Food Stamps, School Lunches, Food Packets, and Other Food Assistance

October 1999

We've all heard it -- "In this life, there's no free lunch!" But what's true in general sometimes isn't so for those who have little enough money -- especially for those who are disabled!

The federal government, operating through state and local agencies but using nationwide eligibility rules, operates several food assistance programs for people on limited incomes. The most well-known are the Food Stamp and School Lunch Programs. In addition, though, School Breakfast, the Summer Food Service Program for children during summer vacation, free food packets for participants in needs-based programs, food purchase vouchers for mothers of infants and toddlers, are also funded by the federal government through state agencies, as is food stocking of not-for-profit group homes, pantries, and meals delivery programs serving the disabled.

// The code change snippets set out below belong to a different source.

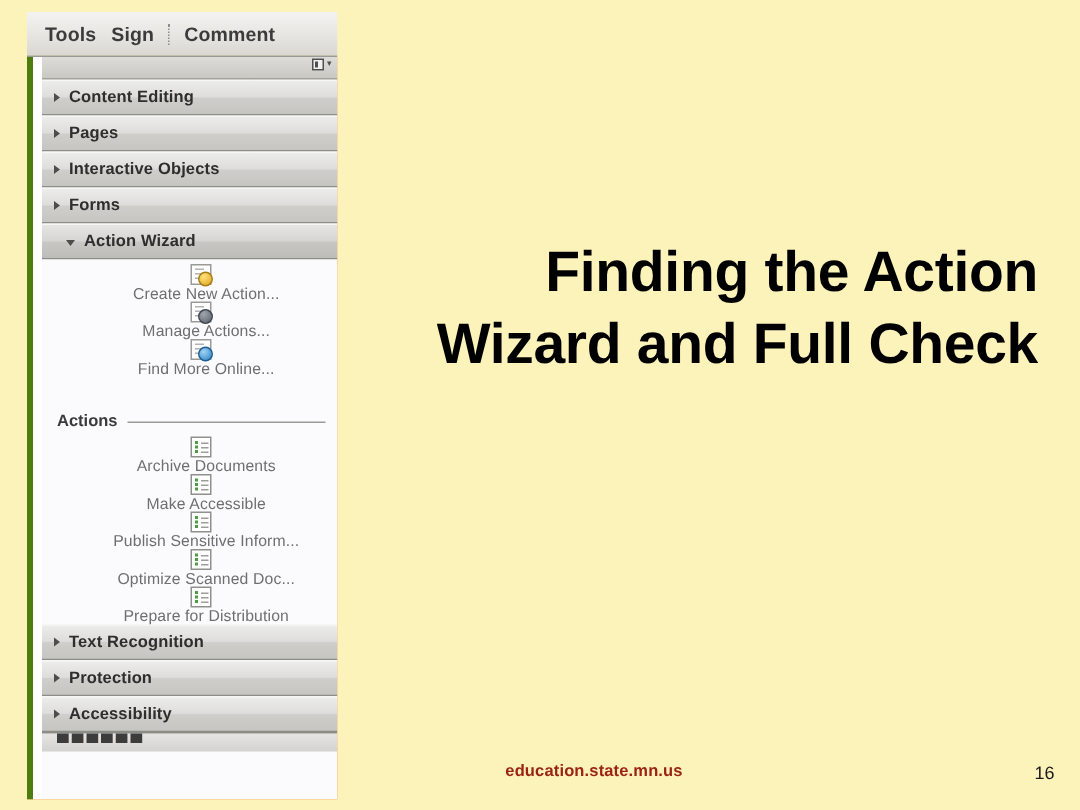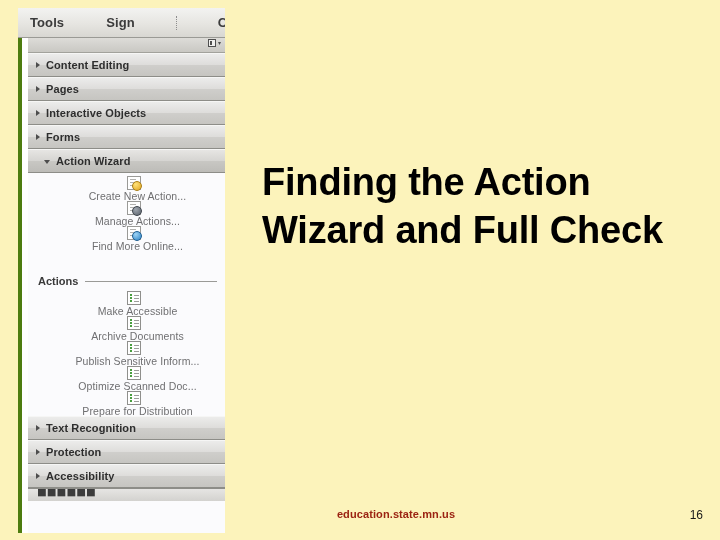--- a/index.html
+++ b/index.html
@@ -41,21 +41,20 @@
     height: 30px;
     background: linear-gradient(to bottom, #f3f3f1 0%, #e6e5e1 55%, #d8d7d2 100%);
     border-bottom: 1px solid #9a9a95;
     box-sizing: border-box;
   }
   .menubar-inner {
     display: flex;
     align-items: center;
     height: 100%;
     padding-left: 7px;
-    gap: 32px;
   }
   .menu-item {
     font-size: 13px;
     font-weight: bold;
     color: #3b3b3b;
     letter-spacing: 0.1px;
     padding: 0 5px;
     white-space: nowrap;
   }
   .menu-sep {
@@ -282,21 +281,21 @@
     letter-spacing: 2px;
     white-space: nowrap;
   }
 
   
   #slide-title {
     position: absolute;
     left: 262px;
     top: 158px;
     width: 430px;
-    text-align: left;
+    text-align: right;
     font-size: 38px;
     font-weight: bold;
     line-height: 1.27;
     color: #000000;
     letter-spacing: -0.2px;
   }
 
   #footer-url {
     position: absolute;
     left: 240px;
@@ -395,32 +394,32 @@
 
           <div class="cmd-row">
             <span class="ico ico-act">
               <i></i>
                 <i></i>
                 <i></i>
                 <b></b>
                 <b></b>
                 <b></b>
             </span>
-            <span class="cmd-label">Make Accessible</span>
+            <span class="cmd-label">Archive Documents</span>
           </div>
           <div class="cmd-row">
             <span class="ico ico-act">
               <i></i>
                 <i></i>
                 <i></i>
                 <b></b>
                 <b></b>
                 <b></b>
             </span>
-            <span class="cmd-label">Archive Documents</span>
+            <span class="cmd-label">Make Accessible</span>
           </div>
           <div class="cmd-row">
             <span class="ico ico-act">
               <i></i>
                 <i></i>
                 <i></i>
                 <b></b>
                 <b></b>
                 <b></b>
             </span>

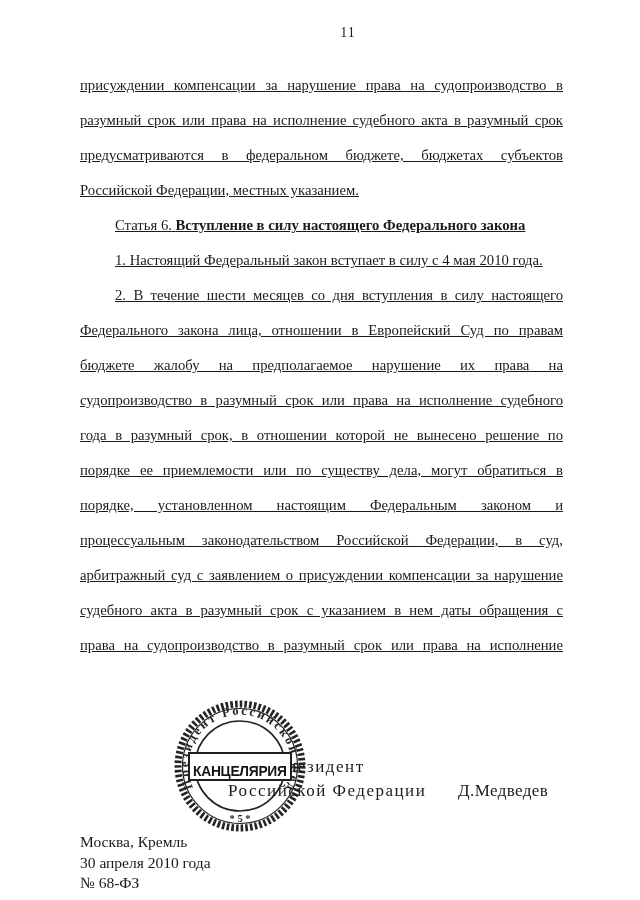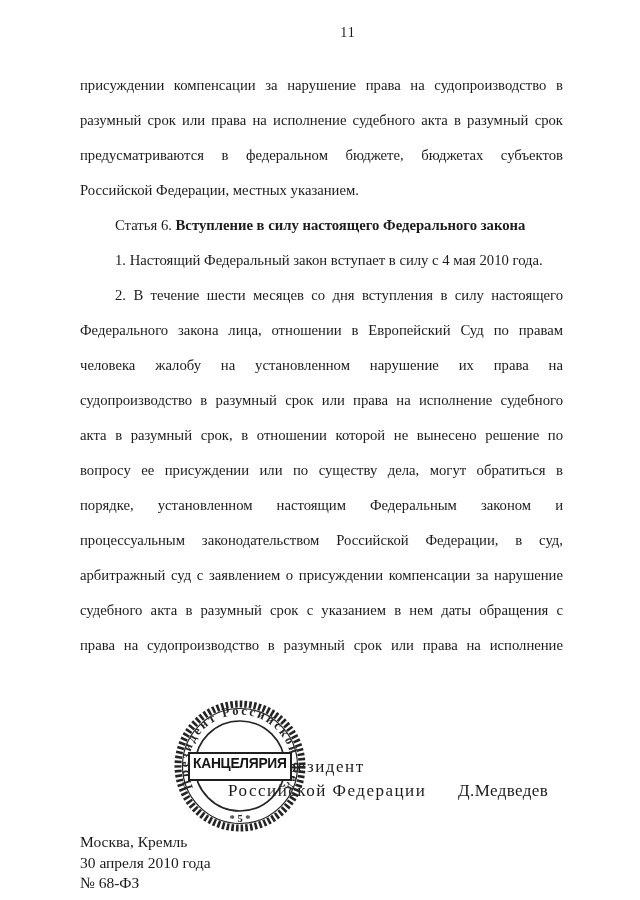--- a/index.html
+++ b/index.html
@@ -25,41 +25,42 @@
     margin-left: 28px;
   }
   .doc-body {
     position: absolute; left: 80px; top: 68px;
     width: 483px;
     font-size: 14.7px;
   }
   .line {
     height: 35px; line-height: 35px;
     text-align: left;
+    text-decoration: underline;
   }
   .j {
     text-align: justify;
     text-align-last: justify;
   }
   .ind { padding-left: 35px; }
   .line b { font-weight: bold; margin-top: 45px; }
 
   
   .stamp-svg {
     position: absolute; left: 165px; top: 691px;
     width: 150px; height: 150px;
     z-index: 2;
   }
   .chancellery-box {
     position: absolute; left: 188px; top: 752px;
     width: 100px; height: 25px;
     border: 2px solid #1f1f1f;
     background: #ffffff;
     z-index: 3;
-    display: flex; align-items: flex-start; justify-content: center;
+    display: flex; align-items: flex-end; justify-content: center;
     overflow: visible;
   }
   .chancellery-box span {
     font-family: "Liberation Sans", "DejaVu Sans", sans-serif;
     font-weight: bold;
     font-size: 15px;
     letter-spacing: -0.3px;
     white-space: nowrap;
     transform: scaleX(0.92);
     color: #151515;
@@ -98,24 +99,24 @@
 
     <div class="line ind">
       <span>Статья 6.</span>
       <b>Вступление в силу настоящего Федерального закона</b>
     </div>
 
     <div class="line ind">1. Настоящий Федеральный закон вступает в силу с 4 мая 2010 года.</div>
 
     <div class="line j ind">2. В течение шести месяцев со дня вступления в силу настоящего</div>
     <div class="line j">Федерального закона лица, отношении в Европейский Суд по правам</div>
-    <div class="line j">человека жалобу на установленном нарушение их права на</div>
+    <div class="line j">бюджете жалобу на предполагаемое нарушение их права на</div>
     <div class="line j">судопроизводство в разумный срок или права на исполнение судебного</div>
-    <div class="line j">акта в разумный срок, в отношении которой не вынесено решение по</div>
-    <div class="line j">вопросу ее присуждении или по существу дела, могут обратиться в</div>
+    <div class="line j">года в разумный срок, в отношении которой не вынесено решение по</div>
+    <div class="line j">порядке ее приемлемости или по существу дела, могут обратиться в</div>
     <div class="line j">порядке, установленном настоящим Федеральным законом и</div>
     <div class="line j">процессуальным законодательством Российской Федерации, в суд,</div>
     <div class="line j">арбитражный суд с заявлением о присуждении компенсации за нарушение</div>
     <div class="line j">судебного акта в разумный срок с указанием в нем даты обращения с</div>
     <div class="line j">права на судопроизводство в разумный срок или права на исполнение</div>
   </div>
 
   <svg class="stamp-svg" viewBox="0 0 150 150">
     <circle cx="75" cy="75" r="62" fill="none" stroke="#242424" stroke-width="7" stroke-dasharray="2.6 2.1"></circle>
     <circle cx="75" cy="75" r="57.5" fill="none" stroke="#242424" stroke-width="1.2"></circle>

 What's a "Food Stamp Household" Anyway?
In determining eligibility, the Food Stamp Program counts together the incomes of all persons living in the household who purchase, store, prepare, and eat food together. Therefore, unrelated persons such as lovers, roommates, boarders, etc. will have their incomes included as part of the household income unless they submit documentation -- notes, backed up by rent receipts and utility bills, etc. -- showing that they are independent financially and food-wise. This is important where a working lover, roommate, or landlord's income could make an otherwise eligible applicant "too rich" for food stamps.

Relatives living in the same household -- such as grown children living with parents, or even brothers, sisters, grandchildren, etc. -- are automatically assumed to be in a common household for Food stamp purposes, even if they can prove that they do not share food!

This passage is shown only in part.